Greetings From My Echo Chamber
The wake up call I needed from the Ivy League psychiatrist who thinks drugging more Americans would be progress.
I need to tell you something that's both humbling and terrifying: I've been living in a bubble. An echo chamber so perfectly constructed that I almost forgot what real resistance looks like. For months, I've been lulled into believing we were winning this fight against the medicalization of human suffering and mass drugging of humanity. My Substack growing, podcast downloads climbing, overwhelmingly positive feedback flowing in like a gentle river of validation. Even witnessing the MAHA movement finally expose the corruption fueling our chronic disease epidemic.
I thought we were experiencing a mass awakening. I was lulled into a dangerous complacency.
I was wrong.
This past week delivered a series of wake-up calls that shattered my comfortable illusion of progress. Let me walk you through what happened, because it reveals something crucial about the nature of ideological capture, and it's happening on both sides of this divide.
The Illusion Cracks
It started while evaluating my business and reviewing feedback from the community. Calls from concerned individuals and direct client feedback began revealing something that shattered my comfortable assumptions and forced me to confront the reality of my insulated world. I was encountering fierce resistance to my ideas (not abstract disagreement, but visceral, personal attacks from people who'd discovered my work).
The pattern was consistent: people had been indoctrinated for years that their 'mental illness' was a medical condition requiring lifelong pharmaceutical management. They'd fully adopted this identity and had zero motivation to consider that the drugs they were taking might actually be making them worse.

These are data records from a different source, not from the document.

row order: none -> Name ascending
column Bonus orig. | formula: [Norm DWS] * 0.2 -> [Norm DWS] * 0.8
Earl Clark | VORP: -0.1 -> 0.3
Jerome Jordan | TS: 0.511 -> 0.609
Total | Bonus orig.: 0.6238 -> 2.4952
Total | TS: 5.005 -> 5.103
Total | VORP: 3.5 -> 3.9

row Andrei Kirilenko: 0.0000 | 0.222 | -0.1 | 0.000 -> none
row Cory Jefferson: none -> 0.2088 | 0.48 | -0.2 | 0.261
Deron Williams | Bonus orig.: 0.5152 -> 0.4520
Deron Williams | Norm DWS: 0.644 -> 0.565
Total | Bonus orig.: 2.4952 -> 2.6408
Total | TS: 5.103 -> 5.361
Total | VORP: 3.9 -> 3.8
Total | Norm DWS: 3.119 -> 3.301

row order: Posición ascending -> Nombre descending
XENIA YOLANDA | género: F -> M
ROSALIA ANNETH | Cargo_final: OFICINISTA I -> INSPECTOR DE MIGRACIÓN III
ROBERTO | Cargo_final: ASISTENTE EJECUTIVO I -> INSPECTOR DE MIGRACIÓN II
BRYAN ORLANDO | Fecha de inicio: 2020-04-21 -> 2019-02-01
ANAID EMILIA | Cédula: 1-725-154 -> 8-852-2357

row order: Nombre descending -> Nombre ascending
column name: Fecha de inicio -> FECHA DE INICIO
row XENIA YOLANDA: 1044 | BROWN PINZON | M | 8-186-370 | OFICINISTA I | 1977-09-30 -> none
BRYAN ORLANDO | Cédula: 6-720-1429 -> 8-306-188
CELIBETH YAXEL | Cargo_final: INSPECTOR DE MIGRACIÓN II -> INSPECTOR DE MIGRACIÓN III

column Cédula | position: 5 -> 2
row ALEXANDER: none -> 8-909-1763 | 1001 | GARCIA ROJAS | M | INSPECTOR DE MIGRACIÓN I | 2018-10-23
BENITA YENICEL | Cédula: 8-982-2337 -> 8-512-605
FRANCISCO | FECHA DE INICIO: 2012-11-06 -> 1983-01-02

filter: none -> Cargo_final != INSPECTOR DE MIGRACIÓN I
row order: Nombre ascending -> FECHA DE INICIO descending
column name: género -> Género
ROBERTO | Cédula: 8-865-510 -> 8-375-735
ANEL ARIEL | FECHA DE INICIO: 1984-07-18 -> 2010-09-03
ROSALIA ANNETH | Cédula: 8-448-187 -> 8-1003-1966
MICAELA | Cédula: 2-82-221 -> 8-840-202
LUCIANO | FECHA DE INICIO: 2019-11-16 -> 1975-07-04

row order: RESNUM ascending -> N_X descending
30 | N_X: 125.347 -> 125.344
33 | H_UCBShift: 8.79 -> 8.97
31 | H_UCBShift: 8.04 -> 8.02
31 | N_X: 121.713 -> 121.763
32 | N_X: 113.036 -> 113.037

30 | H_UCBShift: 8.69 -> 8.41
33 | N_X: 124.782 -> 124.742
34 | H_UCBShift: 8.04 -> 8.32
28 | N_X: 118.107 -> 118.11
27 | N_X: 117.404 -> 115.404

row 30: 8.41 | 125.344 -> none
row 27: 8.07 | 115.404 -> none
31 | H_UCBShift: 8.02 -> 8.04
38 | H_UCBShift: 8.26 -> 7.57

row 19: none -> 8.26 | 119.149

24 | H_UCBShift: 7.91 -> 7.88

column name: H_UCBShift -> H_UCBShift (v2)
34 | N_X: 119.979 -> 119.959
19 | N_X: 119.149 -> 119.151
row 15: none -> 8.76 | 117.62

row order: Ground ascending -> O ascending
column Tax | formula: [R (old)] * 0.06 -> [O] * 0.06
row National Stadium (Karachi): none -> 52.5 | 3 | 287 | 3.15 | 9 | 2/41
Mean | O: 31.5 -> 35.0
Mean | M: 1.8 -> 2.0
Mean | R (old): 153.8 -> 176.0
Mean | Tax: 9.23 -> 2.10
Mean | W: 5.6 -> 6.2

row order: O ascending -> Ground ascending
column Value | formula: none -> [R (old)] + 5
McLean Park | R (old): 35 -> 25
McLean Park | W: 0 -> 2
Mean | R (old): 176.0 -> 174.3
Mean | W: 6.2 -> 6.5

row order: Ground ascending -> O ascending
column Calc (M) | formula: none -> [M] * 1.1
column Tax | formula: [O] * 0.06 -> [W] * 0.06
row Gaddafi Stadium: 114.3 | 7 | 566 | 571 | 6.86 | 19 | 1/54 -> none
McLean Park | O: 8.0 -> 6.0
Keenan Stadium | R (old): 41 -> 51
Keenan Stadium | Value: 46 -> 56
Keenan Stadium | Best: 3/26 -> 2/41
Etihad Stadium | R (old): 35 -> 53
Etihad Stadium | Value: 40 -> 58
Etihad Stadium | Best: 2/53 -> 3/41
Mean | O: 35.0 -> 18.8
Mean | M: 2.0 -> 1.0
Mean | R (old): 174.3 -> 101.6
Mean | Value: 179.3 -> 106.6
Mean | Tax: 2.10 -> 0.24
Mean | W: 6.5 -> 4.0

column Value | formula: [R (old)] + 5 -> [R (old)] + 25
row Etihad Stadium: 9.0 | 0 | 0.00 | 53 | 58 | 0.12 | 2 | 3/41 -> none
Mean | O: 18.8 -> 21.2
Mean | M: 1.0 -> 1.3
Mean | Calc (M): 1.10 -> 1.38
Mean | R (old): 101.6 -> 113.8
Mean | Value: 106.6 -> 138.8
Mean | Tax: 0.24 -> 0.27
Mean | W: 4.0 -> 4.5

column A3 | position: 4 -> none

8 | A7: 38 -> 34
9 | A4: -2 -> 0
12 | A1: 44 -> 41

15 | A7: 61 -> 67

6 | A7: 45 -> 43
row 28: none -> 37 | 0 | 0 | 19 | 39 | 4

When they encountered my perspective, they wanted assurance that I wasn't promoting 'dangerous' views that might threaten their carefully constructed medical narrative.
It's been a while since I encountered that perspective, the one suggesting my views are inherently dangerous. The delicious irony wasn't lost on me: my opinions supposedly hurt people, while those same individuals frantically pursue the next drug, higher dose, or fresh diagnosis that might finally make their suffering comprehensible. Apparently questioning pharmaceutical dependency is harmful, but actually being dependent on pharmaceuticals is healing
Then came an email that drove the point home even further. The writer called my ideas 'dangerous,' vaguely invoking 'far-right extremism' as the reason my views should be dismissed. She had cherry-picked lines from one of my articles, created an entire narrative about who I am and what I believe, then used that distorted caricature to dismiss everything I've written without actually engaging with the substance.
There it was. The reality I'd been insulated from. While my audience has grown more supportive, the broader culture remains firmly entrenched in these narratives I've been challenging. People aren't just disagreeing with my perspective. They're viewing it as a moral failing, a betrayal of vulnerable people, a regression to medieval thinking about mental health.
This reality check hit hard because I rarely encounter such resistance directly anymore. The self-selection process has created my bubble. A simple Google search reveals my positions in clear detail: articles, podcasts, social media posts all challenging psychiatric orthodoxy. If you're deeply entrenched in the medical model of mental illness, I'm the last psychologist you'd choose to work with. With that my client population is much different.
In today's cultural landscape, questioning the safety and efficacy of psychiatric drugs (which is documented in scientific journals) apparently makes you a right-wing extremist. Suggesting that humans possess innate resilience and healing capacity gets you labeled as someone who wants to drag us back to the dark ages. Pointing out that over 25% of Americans taking psychiatric medications might indicate a systemic problem rather than scientific progress? Well, that's just dangerous thinking from someone who clearly hates people with 'mental illness'.
The irony wasn't lost on me. Here I am, a mental health professional with over two decades of experience, being characterized as anti-mental health for questioning the very system that's presided over skyrocketing rates of depression, anxiety, and suicide despite unprecedented pharmaceutical intervention.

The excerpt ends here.